In 19th century Tokyo, theaters were concentrated in a particular part of town, the Shibaimachi. Visitors could see kabuki plays, attend teahouses, restaurants, and other forms of entertainment in this popular area. A trip to the Shibaimachi offered an opportunity to show off. Yoshitoshi presents a particularly elegant woman in the purple predawn light. In keeping with the fashion of the day, her teeth are blackened, her top lip red and her bottom lip green. This color scheme came from a popular lipstick that delivered a red color with one coat, and an iridescent green when applied in several layers. The beauty dominates the foreground, while graceful shadows return home from a night of reverie.
The son of a Tokyo physician, Yoshitoshi Tsukioka (né Kinzaburo Yoshioka) is considered one of the last great masters of ukiyo-e art. As a young boy he showed remarkable talent and began to study under the renowned Kuniyoshi at the age of 12. Yoshitoshi also studied under Yosai and was adopted by the Tsukioka family.
As modernization pushed ahead, Yoshitoshi suffered a nervous breakdown in 1872, living in poverty and ceasing all artistic production. A year later, he resumed working; adopting the artist name Taiso and fulfilling his creative potential. In 1885, he began one of his most acclaimed series, 100 Views of the Moon. In the spring of 1892, he suffered his final mental breakdown and was committed to the Sugamo Asylum. On the 9th of June 1892, he died of a cerebral hemorrhage at the age of 53.
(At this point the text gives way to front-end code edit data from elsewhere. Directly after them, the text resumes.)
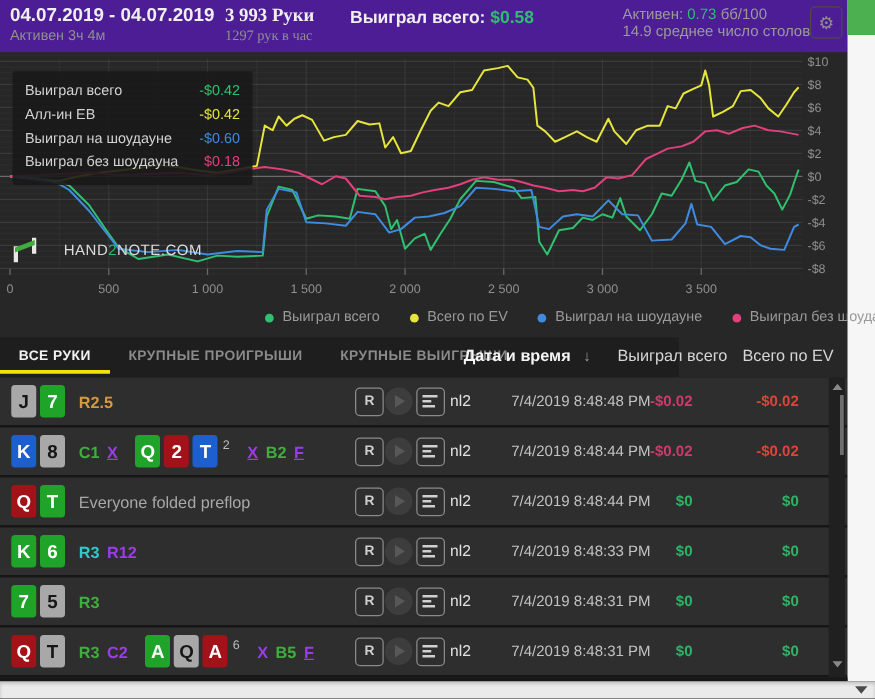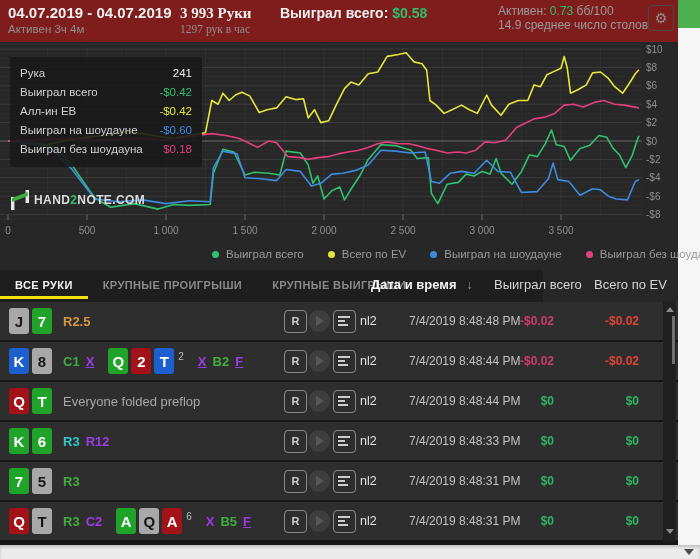--- a/index.html
+++ b/index.html
@@ -1,41 +1,41 @@
 <!DOCTYPE html>
 <html><head>
 <meta charset="utf-8">
 <style>
   html,body{margin:0;padding:0;background:#555;}
   #stage{position:relative;width:700px;height:559px;overflow:hidden;
          font-family:"Liberation Sans","DejaVu Sans",sans-serif;
          background:#272727;-webkit-font-smoothing:antialiased;}
   
-  .hdr{position:absolute;left:0;top:0;width:678px;height:42px;background:#7f1d1d;}
+  .hdr{position:absolute;left:0;top:0;width:678px;height:42px;background:#4c1d95;}
   .hdr .blk{position:absolute;top:4px;}
   .b-dates{left:8px;}
   .b-hands{left:180px;font-family:Liberation Serif, serif;}
   .b-won{left:280px;width:136px;text-align:right;}
   .b-rate{left:498px;}
   .l1{font-size:15px;font-weight:700;color:#efefef;line-height:18px;white-space:nowrap;}
   .l2{font-size:11.5px;color:#8f8f8f;line-height:14px;white-space:nowrap;}
   .won-line1{font-size:14px;font-weight:700;color:#efefef;line-height:18px;white-space:nowrap;}
   .won-line2{font-size:12px;color:#9a9a9a;line-height:14px;white-space:nowrap;}
   .grn{color:#2ebd6f;}
   .gear{position:absolute;left:648px;top:5px;width:24px;height:24px;border:1px solid #4a4a4a;
         border-radius:4px;color:#8f8f8f;font-size:14px;line-height:24px;text-align:center;cursor:pointer;}
   
   .chart-wrap{position:absolute;left:0;top:42px;width:678px;height:228px;background:#272727;}
   #chart-svg{position:absolute;left:0;top:0;}
   .tooltip{position:absolute;left:10px;top:15px;width:172px;background:rgba(26,26,26,0.9);
            border-radius:2px;padding:7px 10px 8px 10px;z-index:5;}
   .tt-row{display:flex;justify-content:space-between;font-size:11.5px;line-height:19px;}
   .tt-lab{color:#d2d2d2;}
   .logo{position:absolute;left:9px;top:148px;display:flex;align-items:center;z-index:4;}
-  .logo-txt{font-size:12px;font-weight:700;color:#dcdcdc;letter-spacing:0.4px;margin-left:3px;}
+  .logo-txt{font-size:12px;font-weight:400;color:#dcdcdc;letter-spacing:0.4px;margin-left:20px;}
   .legend{position:absolute;left:212px;top:206px;display:flex;gap:24px;z-index:3;}
   .legend-item{display:flex;align-items:center;gap:7px;font-size:11.5px;color:#9a9a9a;cursor:pointer;white-space:nowrap;}
   .legend-dot{width:7px;height:7px;border-radius:50%;display:inline-block;}
   
   .tabsbar{position:absolute;left:0;top:270px;width:543px;height:32px;background:#1e1e1e;}
   .tab{position:relative;display:inline-block;height:32px;line-height:30px;padding:0 15px;
        font-size:11px;font-weight:700;letter-spacing:0.4px;color:#8a8a8a;cursor:pointer;}
   .tab.active{color:#f2f2f2;}
   .tab.active::after{content:"";position:absolute;left:0;right:0;bottom:3px;height:3px;background:#f2e30c;}
   .colhead{position:absolute;top:0;height:32px;line-height:30px;font-size:13px;color:#d6d6d6;cursor:pointer;white-space:nowrap;}
@@ -200,24 +200,20 @@
         <text x="646" y="157.7" fill="#8f8f8f" font-size="10" text-anchor="start">-$6</text>
         <line x1="0" y1="172.6" x2="642" y2="172.6" stroke="rgba(255,255,255,0.075)" stroke-width="1"></line>
         <text x="646" y="176.1" fill="#8f8f8f" font-size="10" text-anchor="start">-$8</text>
         <polyline points="8.0,99.0 31.7,100.8 46.1,102.9 55.4,106.4 71.2,122.0 87.0,145.0 94.9,156.0 110.7,165.2 134.4,161.6 158.1,167.1 173.9,162.5 189.7,163.4 210.2,162.5 213.4,131.2 222.9,107.3 233.9,110.0 245.0,133.0 254.5,130.3 268.7,131.2 279.8,133.0 286.1,109.1 300.3,111.0 308.2,122.9 312.9,141.3 317.7,134.0 324.0,157.0 331.9,148.7 339.8,145.0 344.5,157.9 352.4,145.0 360.3,133.0 368.2,117.4 380.9,102.7 395.1,103.6 410.9,108.2 417.2,116.5 428.3,115.6 431.4,151.4 437.8,161.6 447.2,142.2 458.3,140.4 466.2,132.1 474.1,134.0 482.0,129.4 489.9,132.1 496.2,116.5 501.0,131.2 512.0,142.2 521.5,129.4 529.4,112.8 537.3,114.6 545.2,101.8 551.5,88.0 556.3,102.7 564.2,104.5 570.5,118.3 580.0,106.4 589.4,103.6 598.9,93.5 606.8,95.3 613.1,106.4 619.5,112.8 625.8,125.7 632.1,113.7 636.0,101.8 638.9,93.7" fill="none" stroke="#2fc16f" stroke-width="1.6" stroke-linejoin="round"></polyline>
         <polyline points="8.0,99.0 31.7,101.8 46.1,102.9 63.3,99.0 79.1,96.2 94.9,94.4 110.7,92.6 126.5,89.8 142.3,91.6 158.1,94.4 173.9,96.2 189.7,93.5 205.5,90.7 211.8,58.5 218.1,62.2 222.9,51.2 229.2,58.5 235.5,53.0 241.8,50.2 249.7,53.9 259.2,70.5 267.1,67.7 276.6,65.9 286.1,54.8 295.6,57.6 303.5,56.7 308.2,76.0 314.5,67.7 320.8,80.6 328.7,78.8 336.6,62.2 344.5,46.6 350.9,40.1 358.8,42.9 368.2,31.8 377.7,30.0 387.2,14.4 398.3,12.5 406.2,10.7 414.1,19.9 422.0,21.7 426.7,28.2 429.9,58.5 436.2,63.1 444.1,71.4 452.0,67.7 461.5,63.1 469.4,67.7 477.3,71.4 486.7,53.0 491.5,63.1 501.0,73.2 508.9,62.2 518.3,58.5 527.8,58.5 534.1,42.9 540.5,44.7 546.8,32.8 554.7,29.1 561.0,26.3 564.2,14.4 567.3,26.3 570.5,51.2 578.4,47.5 586.3,42.9 592.6,30.9 600.5,30.0 608.4,36.4 614.7,44.7 622.6,51.2 628.9,42.0 635.3,31.8 638.9,27.8" fill="none" stroke="#e5e53c" stroke-width="1.6" stroke-linejoin="round"></polyline>
         <polyline points="8.0,99.0 31.7,101.8 46.1,104.5 55.4,110.0 71.2,126.6 87.0,146.8 94.9,157.0 118.6,159.7 142.3,157.9 166.0,161.6 189.7,158.8 210.2,159.7 213.4,125.7 222.9,109.1 237.1,111.9 245.0,135.8 260.8,136.7 276.6,138.6 286.1,127.5 300.3,129.4 311.4,144.1 320.8,141.3 331.9,132.1 343.0,131.2 355.6,128.4 368.2,122.9 380.9,108.2 395.1,109.1 410.9,111.0 425.1,110.0 431.4,139.5 439.3,141.3 450.4,131.2 461.5,129.4 474.1,131.2 486.7,118.3 497.8,129.4 510.4,130.3 521.5,150.5 537.3,149.6 548.4,136.7 553.1,121.1 557.8,137.6 568.9,139.5 580.0,153.3 592.6,146.8 600.5,147.8 608.4,154.2 616.3,157.0 627.4,157.9 635.3,139.5 638.9,137.6" fill="none" stroke="#3e8be0" stroke-width="1.6" stroke-linejoin="round"></polyline>
         <polyline points="8.0,99.0 31.7,98.1 46.1,97.3 71.2,96.2 94.9,98.1 118.6,97.2 142.3,96.2 166.0,98.1 181.8,96.2 197.6,93.5 211.8,91.6 226.0,93.5 238.7,96.2 248.2,100.8 257.6,105.4 268.7,99.0 276.6,100.8 287.7,114.6 300.3,115.6 308.2,117.4 317.7,115.6 328.7,114.6 338.2,111.9 347.7,110.0 358.8,108.2 368.2,105.4 377.7,101.8 387.2,99.9 398.3,101.8 409.3,101.8 417.2,103.6 426.7,106.4 436.2,108.2 447.2,111.0 458.3,110.0 466.2,111.0 475.7,108.2 485.2,99.9 494.6,100.8 505.7,98.1 516.8,85.2 524.7,81.5 534.1,76.9 545.2,75.1 554.7,71.4 564.2,63.1 573.6,62.2 583.1,65.0 594.2,60.4 603.7,58.5 614.7,62.2 624.2,63.1 638.9,65.9" fill="none" stroke="#e23f7d" stroke-width="1.6" stroke-linejoin="round"></polyline>
       </svg>
     <div class="tooltip" id="tooltip">
         <div class="tt-row">
-          <span class="tt-lab">Рука</span>
-          <span style="color: rgb(239, 239, 239);">241</span>
-        </div>
-        <div class="tt-row">
           <span class="tt-lab">Выиграл всего</span>
           <span style="color: rgb(47, 193, 111);">-$0.42</span>
         </div>
         <div class="tt-row">
           <span class="tt-lab">Алл-ин ЕВ</span>
           <span style="color: rgb(229, 229, 60);">-$0.42</span>
         </div>
         <div class="tt-row">
           <span class="tt-lab">Выиграл на шоудауне</span>
           <span style="color: rgb(62, 139, 224);">-$0.60</span>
Yoshitoshi’s prints are known for their eerie and imaginative component. He worked in a Japan undergoing rapid change, straddling the domains of the old, feudal systems and the new, modern world. His considerable imagination and originality imbued his prints with a sensitivity and honesty rarely seen in ukiyo-e of this time period. From ghost stories to folktales, graphic violence to the gentle glow of the moon, Yoshitoshi not only offers compositional and technical brilliance, but also unfettered passion.